Идти было легко и радостно. Пустая тележка весело громыхала по дорожным неровностям; на спусках она догоняла Лефа, наподдавала сзади, будто расшалившийся детеныш вьючного, и это было очень смешно. А один раз толчок оказался настолько силен, что не сумевший сохранить равновесие Леф с маху уселся в деревянный короб, проехал пару десятков шагов, взвизгивая и судорожно цепляясь за шаткие бортики. Он уже хорошо знал, что такое страх, но пугаться вот так, когда внутри все сжимается тревожно и сладко, ему до сих пор не приходилось. Так испугаться почему-то захотелось еще.

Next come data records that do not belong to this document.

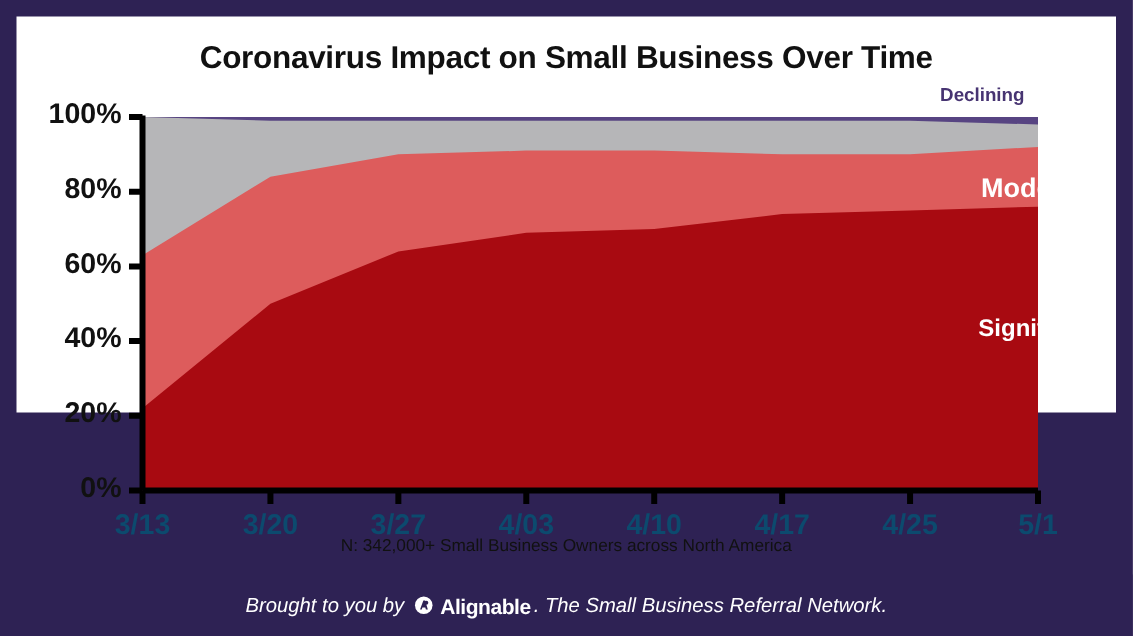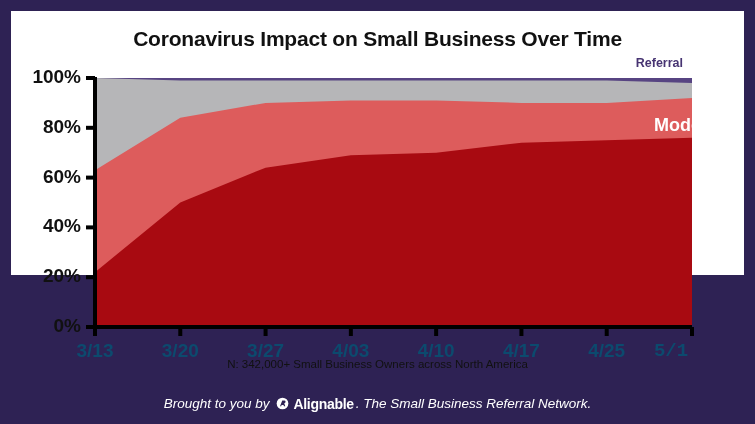--- a/index.html
+++ b/index.html
@@ -191,26 +191,27 @@
           <div class="axis-label" style="top: 55px; left: 0px; width: 70px;">100%</div>
         </div>
       <div id="xlabels">
           <div class="xtick-label" style="left: 84px; top: 329px;">3/13</div>
           <div class="xtick-label" style="left: 169.286px; top: 329px;">3/20</div>
           <div class="xtick-label" style="left: 254.571px; top: 329px;">3/27</div>
           <div class="xtick-label" style="left: 339.857px; top: 329px;">4/03</div>
           <div class="xtick-label" style="left: 425.143px; top: 329px;">4/10</div>
           <div class="xtick-label" style="left: 510.429px; top: 329px;">4/17</div>
           <div class="xtick-label" style="left: 595.714px; top: 329px;">4/25</div>
-          <div class="xtick-label" style="left: 660px; top: 329px; font-family: Liberation Mono, monospace;">5/1</div>
+          <div class="xtick-label" style="left: 681px; top: 329px;">5/1</div>
         </div>
 
-      <div class="series-label" id="label-declining">Referral</div>
+      <div class="series-label" id="label-declining">Declining</div>
       <div class="series-label" id="label-none">None</div>
       <div class="series-label" id="label-moderate">Moderate</div>
+      <div class="series-label" id="label-significant">Significant</div>
 
       <div id="n-note">N: 342,000+ Small Business Owners across North America</div>
     </div>
   </div>
 
   <div id="footer">
     <div id="footer-inner">
       <span id="footer-pre">Brought to you by</span>
       <span id="logo-mark">
         <svg viewBox="0 0 20 20" width="13" height="13" aria-hidden="true">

На следующий пригорок он взбирался бегом, нетерпеливо дергая трепаный шершавый ремень, привязанный к тележному передку. Взобрался, отдышался немного, потом, собравшись с духом, плюхнулся в короб и что было сил оттолкнулся ногами. Только на этот раз все вышло гораздо хуже, чем когда получилось само собой. Тележка почему-то ехать по дороге не захотела, а свернула в огромную лужу, посреди которой запнулась обо что-то, невидимое под грязной водой, и стала. Леф подобрал ноги как можно выше и заозирался в отчаянии. Сидеть было неудобно, в короб просачивались ледяные журчащие струйки. Накидка и обмотанная вокруг бедер шкура быстро пропитались водой, и он совсем уже собрался заплакать, но тележка неожиданно тронулась с места, сама собою выкатилась из лужи и замерла поперек дороги.